The next day the Brisket was busy, so I decided to go to the Amagansett playground alone. The sun had already set as I set up near the batting cage. I had a bag of balls Tim had lent me, which I practiced throwing to no one as the sky grew dark.
“I like your outfit!” Jordan Smith of the Eric Firestone Gallery said Friday morning, when he opened his front door. When I’d stopped into the gallery for their “Montauk Highway II: Postwar Abstraction in the Hamptons” show (featuring works by many former softball players!), I’d told him and Eric about the impending game, and Jordan, who’d played in camp, invited me over for some catch. Jordan surveyed my knee-high athletic socks, my NASA baseball cap with the Shuttle on it, my T-shirt sleeves rolled up, and then I followed him through the house to the backyard, puffing my arms a little at my sides.
The morning of game day, I headed over to Plaza Surf & Sports in Montauk, worried, because it was raining. What if the game was rained out! And also worried because if it wasn’t, I’d forgotten to buy eye black (that black paint the professionals put under their eyes to block the glare). After I got the under-eye stuff, I hit Dylan’s Candy Bar in East Hampton for a healthy supply of Big League Chew bubble gum and felt ready.

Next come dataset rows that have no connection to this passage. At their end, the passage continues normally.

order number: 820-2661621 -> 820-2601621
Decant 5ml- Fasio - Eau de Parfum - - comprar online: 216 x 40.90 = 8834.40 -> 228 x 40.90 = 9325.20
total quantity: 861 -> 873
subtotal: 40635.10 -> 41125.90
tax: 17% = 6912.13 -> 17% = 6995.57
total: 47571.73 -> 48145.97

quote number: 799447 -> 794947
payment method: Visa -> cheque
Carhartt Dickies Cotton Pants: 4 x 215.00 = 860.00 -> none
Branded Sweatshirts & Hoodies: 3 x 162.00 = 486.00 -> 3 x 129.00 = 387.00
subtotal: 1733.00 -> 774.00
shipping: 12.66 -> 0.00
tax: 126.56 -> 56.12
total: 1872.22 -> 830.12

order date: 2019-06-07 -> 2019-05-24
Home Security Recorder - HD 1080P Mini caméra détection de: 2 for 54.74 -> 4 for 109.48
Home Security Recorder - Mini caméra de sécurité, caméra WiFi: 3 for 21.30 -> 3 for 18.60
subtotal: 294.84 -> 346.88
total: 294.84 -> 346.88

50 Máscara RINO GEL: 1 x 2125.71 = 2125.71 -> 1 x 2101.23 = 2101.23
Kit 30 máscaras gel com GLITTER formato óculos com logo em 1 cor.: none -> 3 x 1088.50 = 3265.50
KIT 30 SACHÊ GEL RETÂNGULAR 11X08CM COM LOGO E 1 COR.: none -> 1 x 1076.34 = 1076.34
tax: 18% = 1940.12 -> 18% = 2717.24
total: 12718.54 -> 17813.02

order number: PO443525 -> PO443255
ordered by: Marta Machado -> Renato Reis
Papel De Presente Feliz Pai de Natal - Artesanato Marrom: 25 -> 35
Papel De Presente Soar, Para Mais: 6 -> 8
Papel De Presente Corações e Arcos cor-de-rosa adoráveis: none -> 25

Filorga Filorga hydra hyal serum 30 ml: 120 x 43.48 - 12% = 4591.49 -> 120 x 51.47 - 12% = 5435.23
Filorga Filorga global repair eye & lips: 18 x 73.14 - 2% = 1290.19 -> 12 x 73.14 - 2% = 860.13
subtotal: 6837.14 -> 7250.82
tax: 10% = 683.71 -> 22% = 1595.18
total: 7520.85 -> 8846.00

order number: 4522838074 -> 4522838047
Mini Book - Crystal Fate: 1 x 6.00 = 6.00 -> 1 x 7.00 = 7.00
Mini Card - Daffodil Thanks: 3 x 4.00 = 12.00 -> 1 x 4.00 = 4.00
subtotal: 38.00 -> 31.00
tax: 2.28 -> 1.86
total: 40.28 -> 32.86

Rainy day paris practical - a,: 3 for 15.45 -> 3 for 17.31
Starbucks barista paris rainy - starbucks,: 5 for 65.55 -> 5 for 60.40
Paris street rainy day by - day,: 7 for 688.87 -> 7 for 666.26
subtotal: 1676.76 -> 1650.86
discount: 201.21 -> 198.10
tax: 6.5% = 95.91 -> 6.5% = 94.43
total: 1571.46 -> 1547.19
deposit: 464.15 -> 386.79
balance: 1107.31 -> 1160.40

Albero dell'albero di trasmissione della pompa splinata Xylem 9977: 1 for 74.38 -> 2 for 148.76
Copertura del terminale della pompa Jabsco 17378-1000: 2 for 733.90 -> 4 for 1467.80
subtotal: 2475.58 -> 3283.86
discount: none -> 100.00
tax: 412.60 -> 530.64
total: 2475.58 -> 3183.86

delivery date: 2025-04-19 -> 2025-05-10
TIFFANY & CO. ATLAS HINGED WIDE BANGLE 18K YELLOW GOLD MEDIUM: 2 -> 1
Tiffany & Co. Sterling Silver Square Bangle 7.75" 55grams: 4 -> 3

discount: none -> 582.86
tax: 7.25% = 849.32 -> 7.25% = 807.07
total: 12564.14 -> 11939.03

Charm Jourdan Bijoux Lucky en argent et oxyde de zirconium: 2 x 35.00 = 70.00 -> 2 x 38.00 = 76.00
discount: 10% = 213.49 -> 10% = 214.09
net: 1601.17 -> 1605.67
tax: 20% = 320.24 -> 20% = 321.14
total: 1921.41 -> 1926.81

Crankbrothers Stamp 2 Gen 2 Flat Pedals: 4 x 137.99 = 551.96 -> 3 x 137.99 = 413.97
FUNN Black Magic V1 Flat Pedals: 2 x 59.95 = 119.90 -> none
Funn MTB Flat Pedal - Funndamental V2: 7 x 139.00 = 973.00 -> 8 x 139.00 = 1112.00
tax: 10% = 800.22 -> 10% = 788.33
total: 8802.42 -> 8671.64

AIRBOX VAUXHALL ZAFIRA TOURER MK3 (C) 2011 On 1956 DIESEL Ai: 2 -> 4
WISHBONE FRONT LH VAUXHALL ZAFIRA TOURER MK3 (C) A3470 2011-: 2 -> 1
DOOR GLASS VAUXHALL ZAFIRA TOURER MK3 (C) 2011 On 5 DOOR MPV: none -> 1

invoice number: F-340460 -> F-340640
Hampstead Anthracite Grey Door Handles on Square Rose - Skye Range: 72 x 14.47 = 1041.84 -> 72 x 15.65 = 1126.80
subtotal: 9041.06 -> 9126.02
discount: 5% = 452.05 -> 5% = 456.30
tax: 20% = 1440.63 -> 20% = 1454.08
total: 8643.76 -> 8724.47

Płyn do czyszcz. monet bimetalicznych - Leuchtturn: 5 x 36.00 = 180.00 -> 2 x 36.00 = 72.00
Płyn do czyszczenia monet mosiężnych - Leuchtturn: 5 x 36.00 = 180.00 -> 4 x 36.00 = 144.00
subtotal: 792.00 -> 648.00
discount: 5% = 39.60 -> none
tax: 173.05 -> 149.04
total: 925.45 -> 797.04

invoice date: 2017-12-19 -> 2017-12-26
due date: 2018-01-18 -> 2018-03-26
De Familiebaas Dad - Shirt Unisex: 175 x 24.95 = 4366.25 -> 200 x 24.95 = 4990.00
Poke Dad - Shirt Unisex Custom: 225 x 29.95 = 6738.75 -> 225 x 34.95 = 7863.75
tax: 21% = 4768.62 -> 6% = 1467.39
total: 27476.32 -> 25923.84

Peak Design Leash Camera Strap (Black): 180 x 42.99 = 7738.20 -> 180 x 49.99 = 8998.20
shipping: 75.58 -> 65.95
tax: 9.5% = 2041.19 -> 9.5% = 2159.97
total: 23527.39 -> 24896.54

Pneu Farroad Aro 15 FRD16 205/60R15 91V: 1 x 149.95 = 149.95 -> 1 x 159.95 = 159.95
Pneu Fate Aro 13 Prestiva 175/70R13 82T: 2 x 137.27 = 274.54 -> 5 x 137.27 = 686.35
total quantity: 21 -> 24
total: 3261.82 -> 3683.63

At 2 p.m., I walked to batting practice in Herrick Park, my heart pounding with worry. The storm clouds had cleared and the sun baked the asphalt as I made my way across the parking lot alone, hearing the announcer in the distance and the voice of Alec Baldwin, who’d stopped by to wish luck to the entrants in the home run challenge.
Remember, this is fun, I told myself, not for the first time. This is a lesson I always have to relearn, as my fears can sometimes get the better of me, tempting me to sit this one out, whether “this” is a party, a first date, a softball game, the prospect of beginning a new novel, or even this column. Remember, this is fun, I tell myself. This, being life.